[Work request] Copy the entries exactly. Their pictures do not belong in the copy.

[Source information]
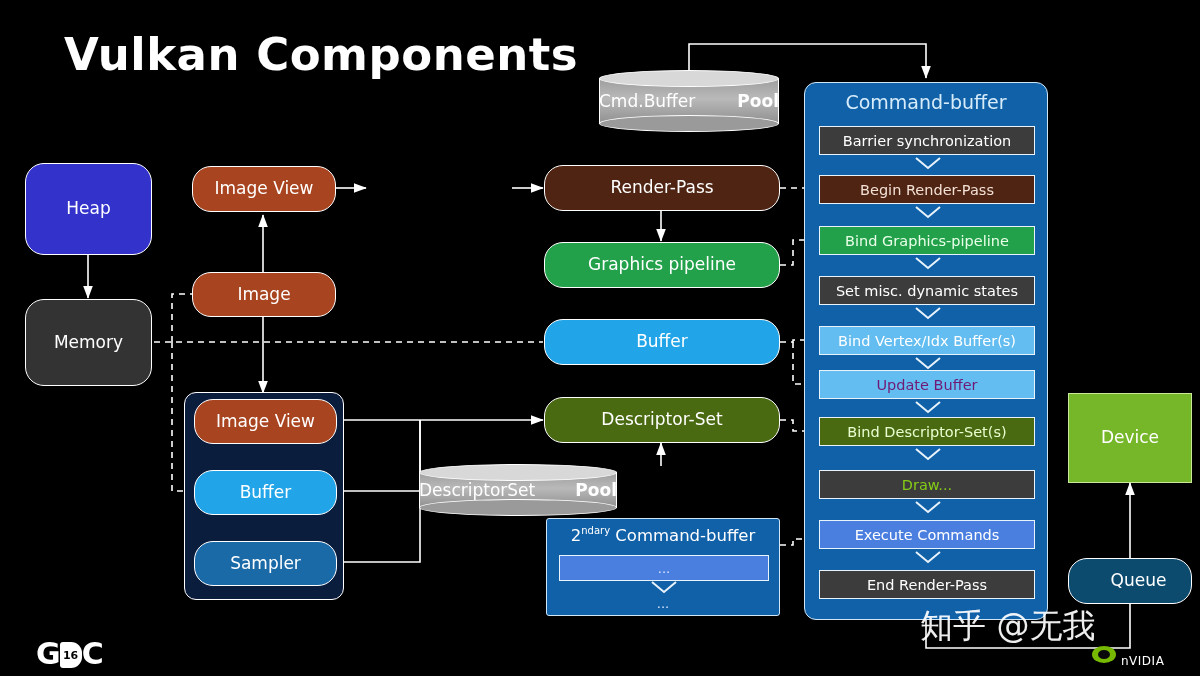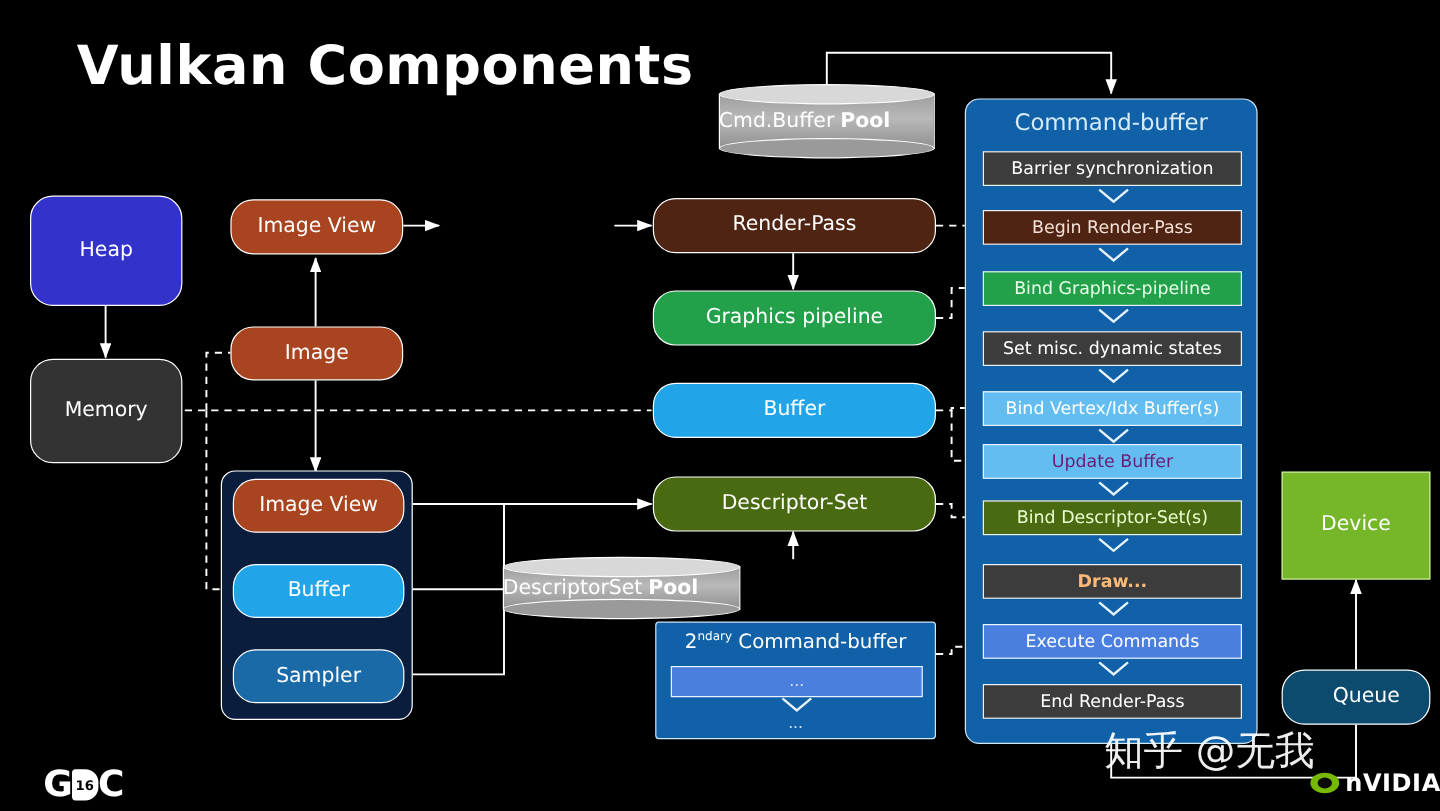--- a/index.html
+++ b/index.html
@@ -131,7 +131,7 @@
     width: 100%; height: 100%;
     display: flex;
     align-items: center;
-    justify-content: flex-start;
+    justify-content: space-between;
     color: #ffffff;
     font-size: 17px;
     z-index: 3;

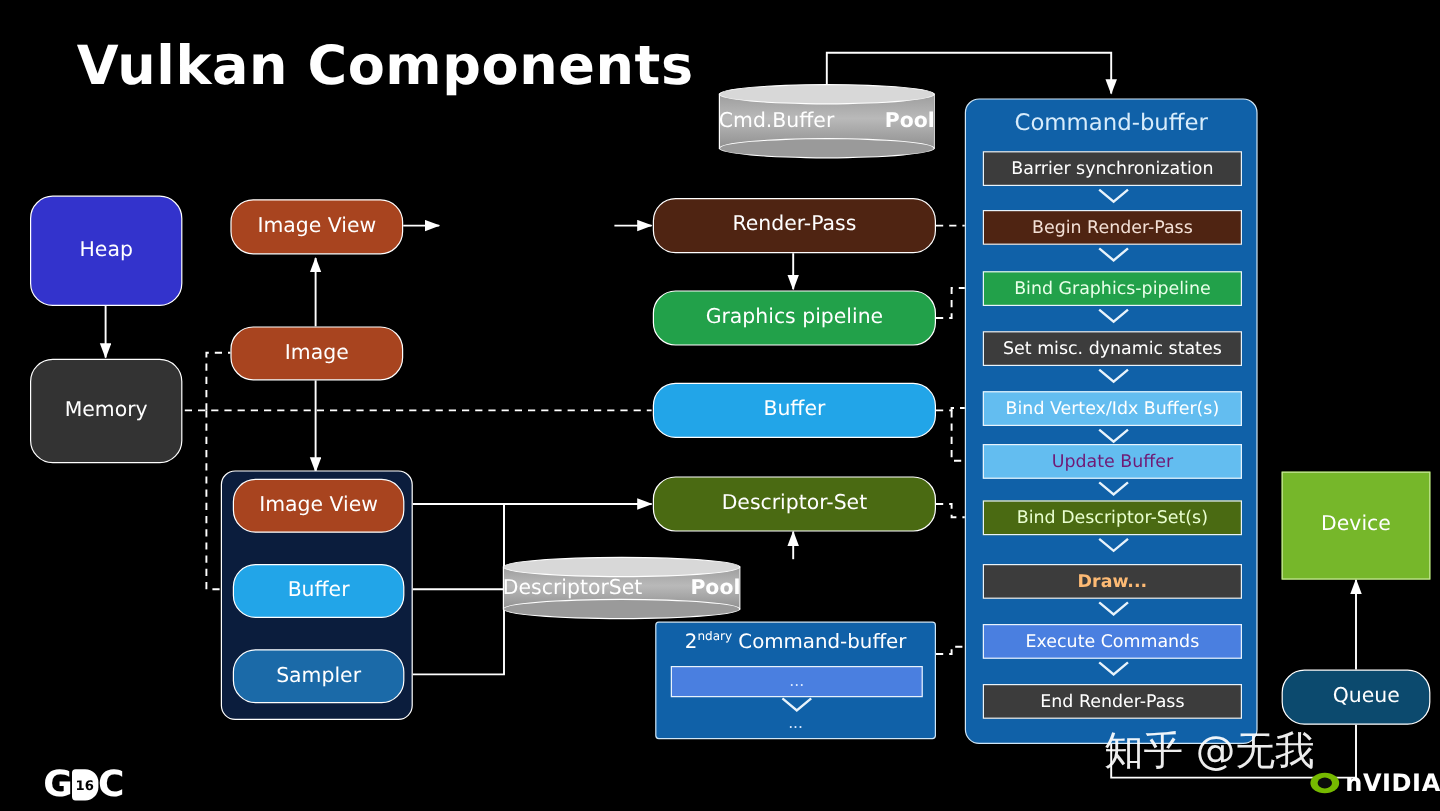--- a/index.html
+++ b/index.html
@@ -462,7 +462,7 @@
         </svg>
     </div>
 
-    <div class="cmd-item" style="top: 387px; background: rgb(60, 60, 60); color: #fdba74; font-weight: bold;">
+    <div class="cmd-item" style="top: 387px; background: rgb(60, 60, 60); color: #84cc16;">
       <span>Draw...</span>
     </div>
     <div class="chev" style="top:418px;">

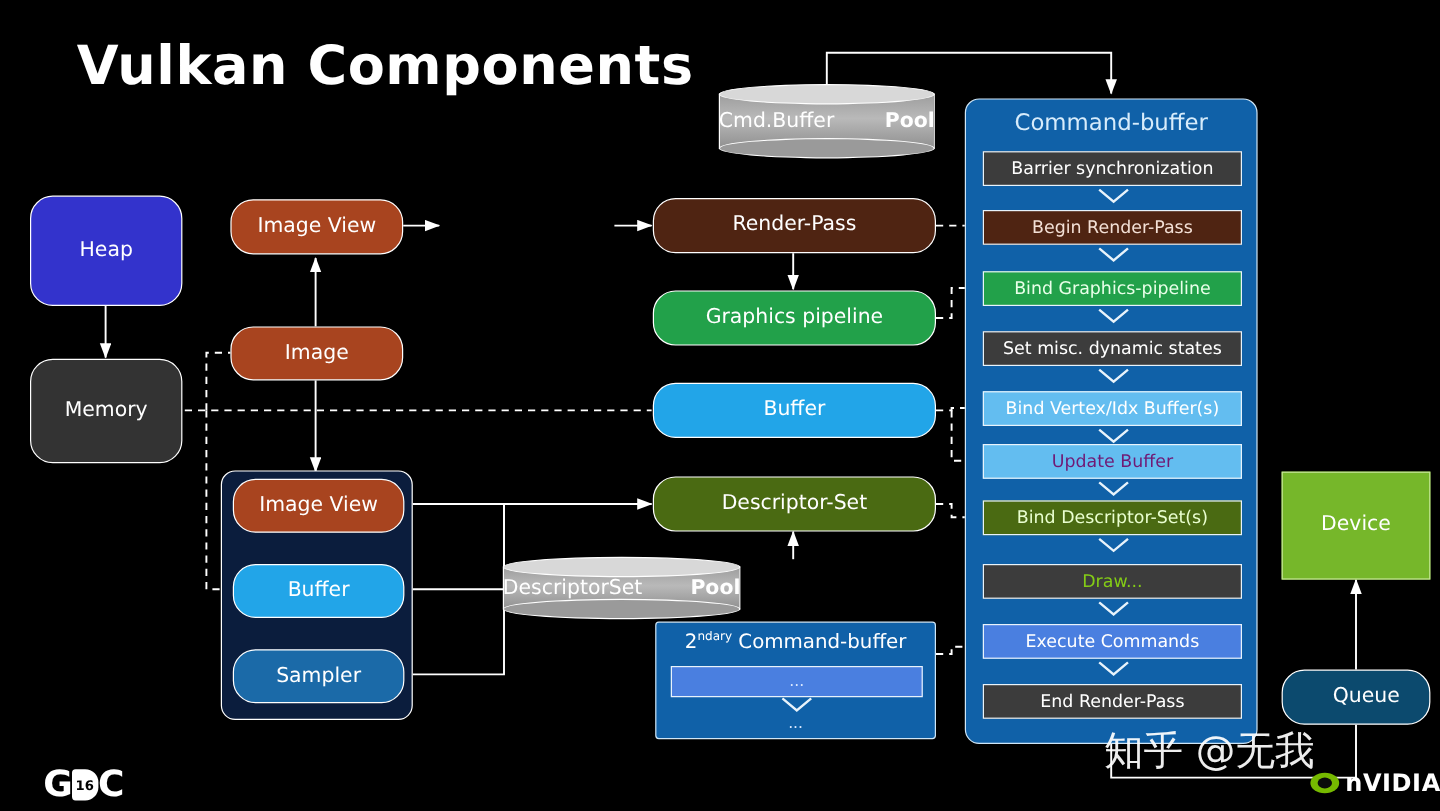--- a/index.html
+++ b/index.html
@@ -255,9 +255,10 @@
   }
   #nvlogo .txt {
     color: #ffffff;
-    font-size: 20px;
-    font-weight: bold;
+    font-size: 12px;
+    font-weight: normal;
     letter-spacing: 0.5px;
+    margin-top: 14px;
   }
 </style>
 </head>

[Expected answer]
--- a/index.html
+++ b/index.html
@@ -131,7 +131,7 @@
     width: 100%; height: 100%;
     display: flex;
     align-items: center;
-    justify-content: flex-start;
+    justify-content: space-between;
     color: #ffffff;
     font-size: 17px;
     z-index: 3;

--- a/index.html
+++ b/index.html
@@ -462,7 +462,7 @@
         </svg>
     </div>
 
-    <div class="cmd-item" style="top: 387px; background: rgb(60, 60, 60); color: #fdba74; font-weight: bold;">
+    <div class="cmd-item" style="top: 387px; background: rgb(60, 60, 60); color: #84cc16;">
       <span>Draw...</span>
     </div>
     <div class="chev" style="top:418px;">

--- a/index.html
+++ b/index.html
@@ -255,9 +255,10 @@
   }
   #nvlogo .txt {
     color: #ffffff;
-    font-size: 20px;
-    font-weight: bold;
+    font-size: 12px;
+    font-weight: normal;
     letter-spacing: 0.5px;
+    margin-top: 14px;
   }
 </style>
 </head>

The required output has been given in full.